Monday, October 29, 2012

Power of Choice, Power of Change - 24 October 2012

Reon Schutte and Billy Kueek
“We may not be able to choose our circumstances, but we can always choose how we respond,” - Reon Schutte.

I attended a talk at SDCC recently, featuring Reon Schutte and NLP Master Trainer Dr. Billy Kueek. Reon who, you asked? Reon Schutte is a former South African POW, and cancer survivor, and he was in the country to share his compelling story about his incarceration in the notorious Chikurubi Prison in Zimbabwe, as well as his fight with prostate cancer during imprisonment.

Let me be very honest with you here. I have never attended any talk, of any speaker, in my whole life. In fact, I have never once, attended any self help/personal development seminar nor workshop in my life. The NLP Associate Training workshop which I signed up for in July 2012, was my first ever personal development workshop, and was on my own account.

So why did I choose to listen to Reon? Well, to start, over the last few months (second half of the year to be exact), I've been going through a rocky patch in my life. A lot of things have occurred, and the timing of things hasn't been all that great. I've been feeling very sad, depressed, angry, disappointed, bitter at myself. I've actually lost track of my own desires, and have been very very doubtful with all my decisions and actions.

I've fallen down pretty hard, and I didn't know how to get back up. I had no one to talk to (aside from my hubby), simply because no one would be able to comprehend the situations I was going through. I kept things to myself, also because I chose to keep things to myself. It was something for me to overcome, my own struggle with myself. My close girl friend was in the loop of things, and has suggested that maybe I should attend this Reon Schutte talk, but I brushed it off at first, as I needed some alone time to myself for a while.

I felt so broken, so crushed by the weight of things, I have been in tears several times in the night. My hubby was my strongest supporter, always there to calm me down and to bring me back to my senses when I drifted away (sometimes too realistic to the point I feel worse). It came to a point I thought I needed to seek out a therapist, to help me cope with my emotions. And so I emailed my close girl friend for some contacts, and along the trails of emails, she brought the question up about going with her to the Reon Schutte talk again. And this time I gave it some thoughts.

I figured, I could listen to someone who was stronger than me, who had lived through excruciating pain and suffering, and was now travelling around the world sharing his story in the hopes of inspiring others to be stronger. I figured, I needed that sort of external strength, to give me the strength that I'm seeking at this point in my life. Then perhaps, I can figure out my own life, what I want from it, and how I want to measure my life.

Reon Schutte speaking at SDCC.
To summarize things, Reon Schutte is a former POW, and was sentenced to Chikurubi Prison in Zimbabwe for 26 years. He described the cell as horrifying, cramming 50 men in a cell made for 11. Four walls, no windows, and a hole for a toilet. His only possessions at the time of imprisonment, were a pair of shorts, a shirt, and blankets infested with lice.

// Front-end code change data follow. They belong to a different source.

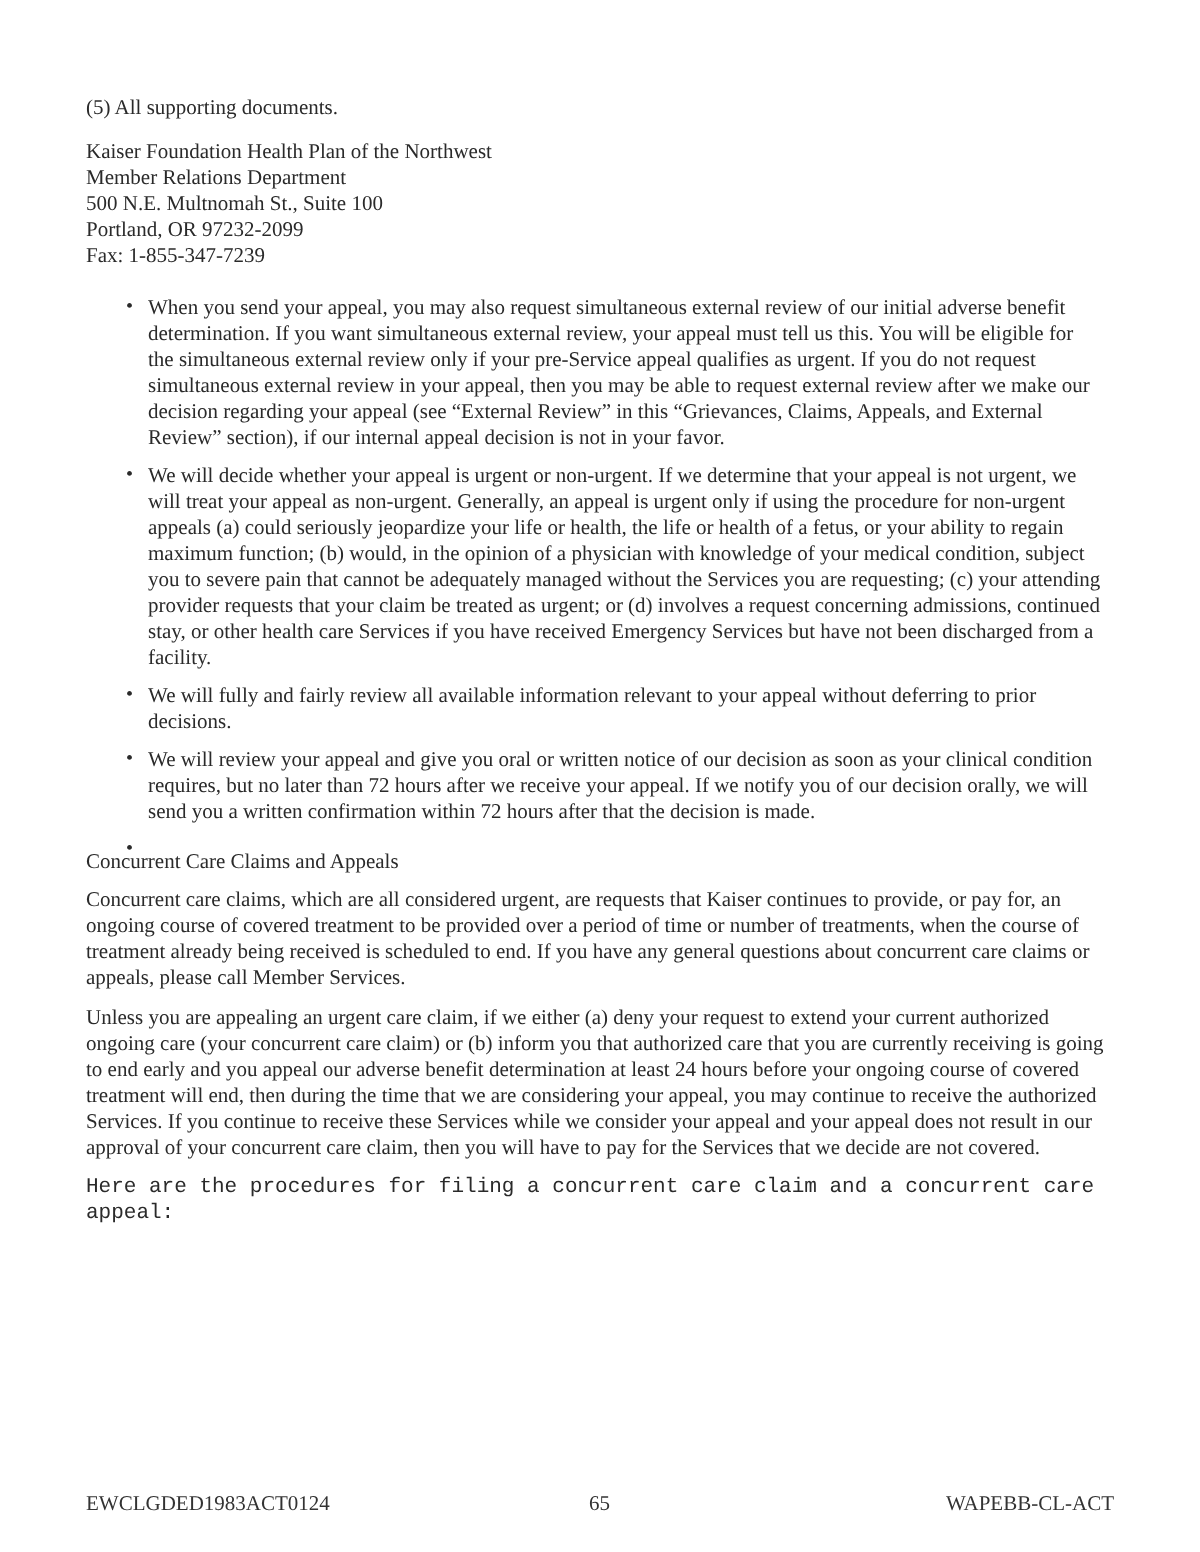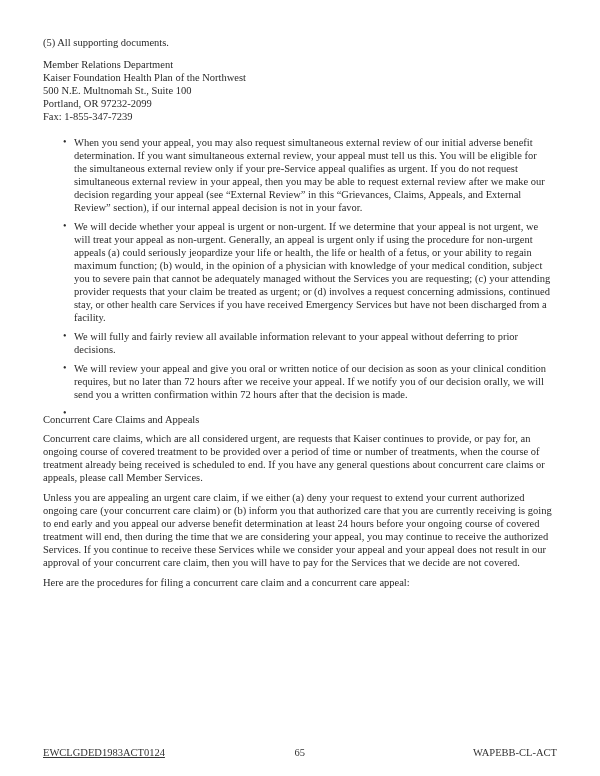"(5) All supporting documents." .content { top: 36px -> 48px }
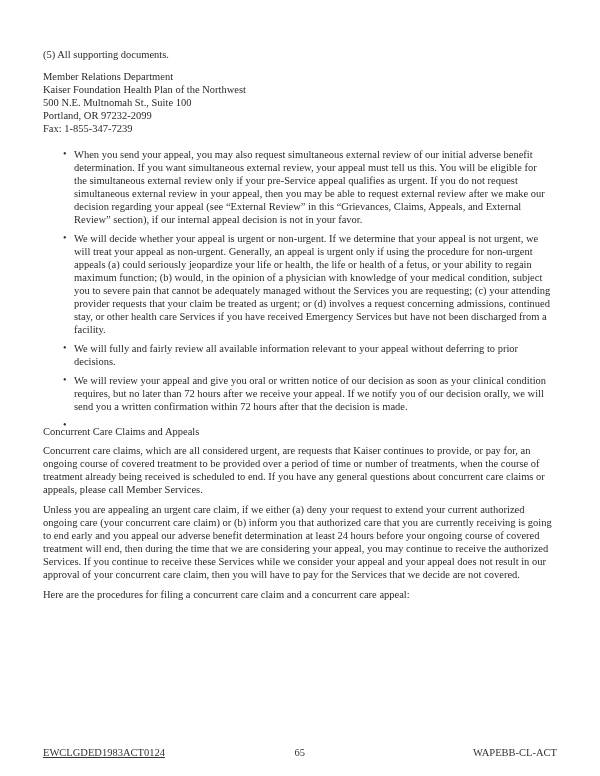"Member Relations Department" div.address-line { order: before "Kaiser Foundation Health Plan of" -> after "Kaiser Foundation Health Plan of" }
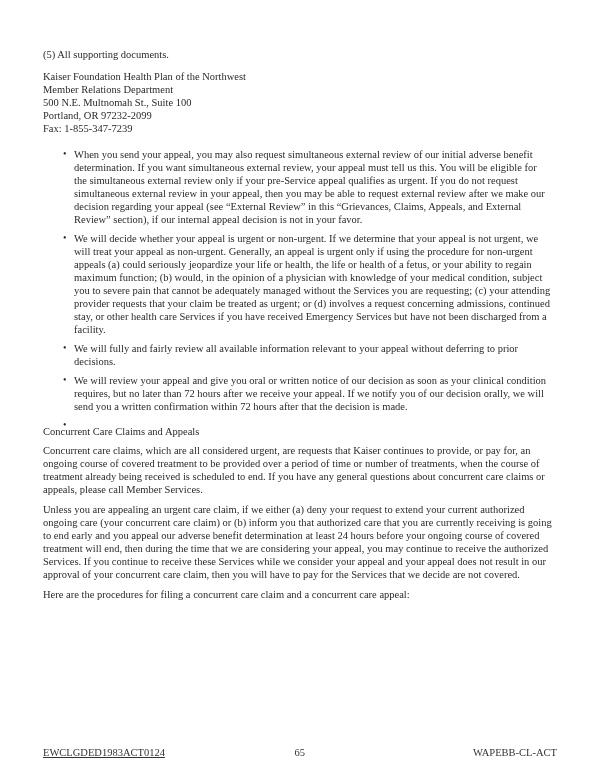"Here are the procedures for" .closing-line { font-family: none -> Liberation Mono, monospace }
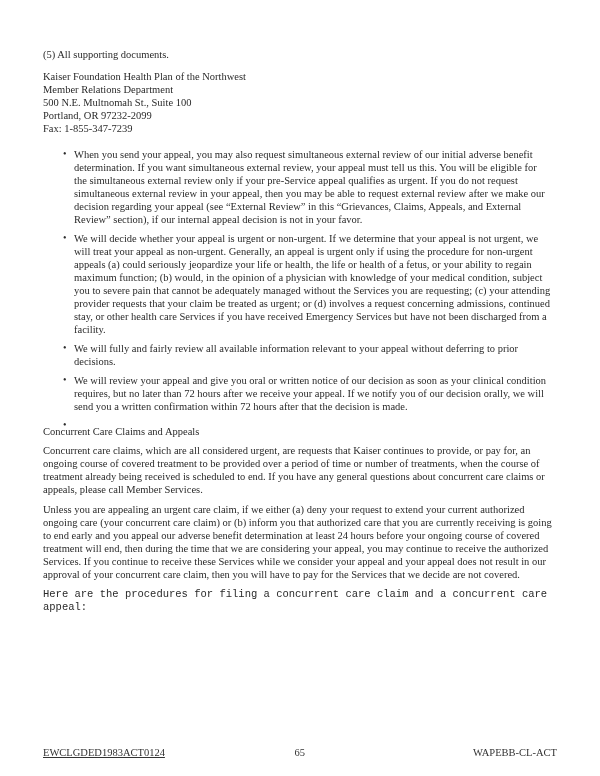"EWCLGDED1983ACT0124" .footer-left { text-decoration: underline -> none }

During his incarceration, he and his cell mates had to endure daily beatings, stale rotten food, diseases and unhygienic conditions. Mortality rate at that time was 10%. Imagine living in a cell 24/7, with no contact to the outside world. To add to the life of a prisoner, he was diagnosed with prostate cancer. A support group had formed in South Africa, lobbying for his release year after year, and under tremendous pressure, he was given medical attention. However, due to the terrible living conditions in the prison, infections occurred and he had to endure several more surgeries.

I can't possibly comprehend his emotions, and yet Reon wasn't bitter about his horrible experience. In fact, I think he came across as peaceful, he had found peace within himself. And it's something I'm looking for inside myself... Peace within myself. Some of the words from Reon resonated inside me, and I'm beginning to digest them, so that I can then figure out for myself, what I want to do, what my choices are, and how I am going to respond.

Image taken from
When he was thrown into prison, South Africa had no internet, no mobile phones, no DVDs or CDs, none of the technology which we have today. So when it came to the Q&A part, I asked Reon how is he readjusting to society and everything around him. He reply was that, even though he is now back into society, he is not from it. He is still readjusting, even after 8 years of release.

I also bought Reon's book, to read a little more about this life, and to see what I can gain from his principles.

There's a short video on his website, taken two days after his release. Click here to view it, to get a better picture of Reon's story.


I'm sorry to hear that you're going through a bad patch. And I'm glad you took the initiative to ask for help. That goes a long way.

@suanie Thank you for your thoughts. Learning how to break away from my own prison, and find peace within myself.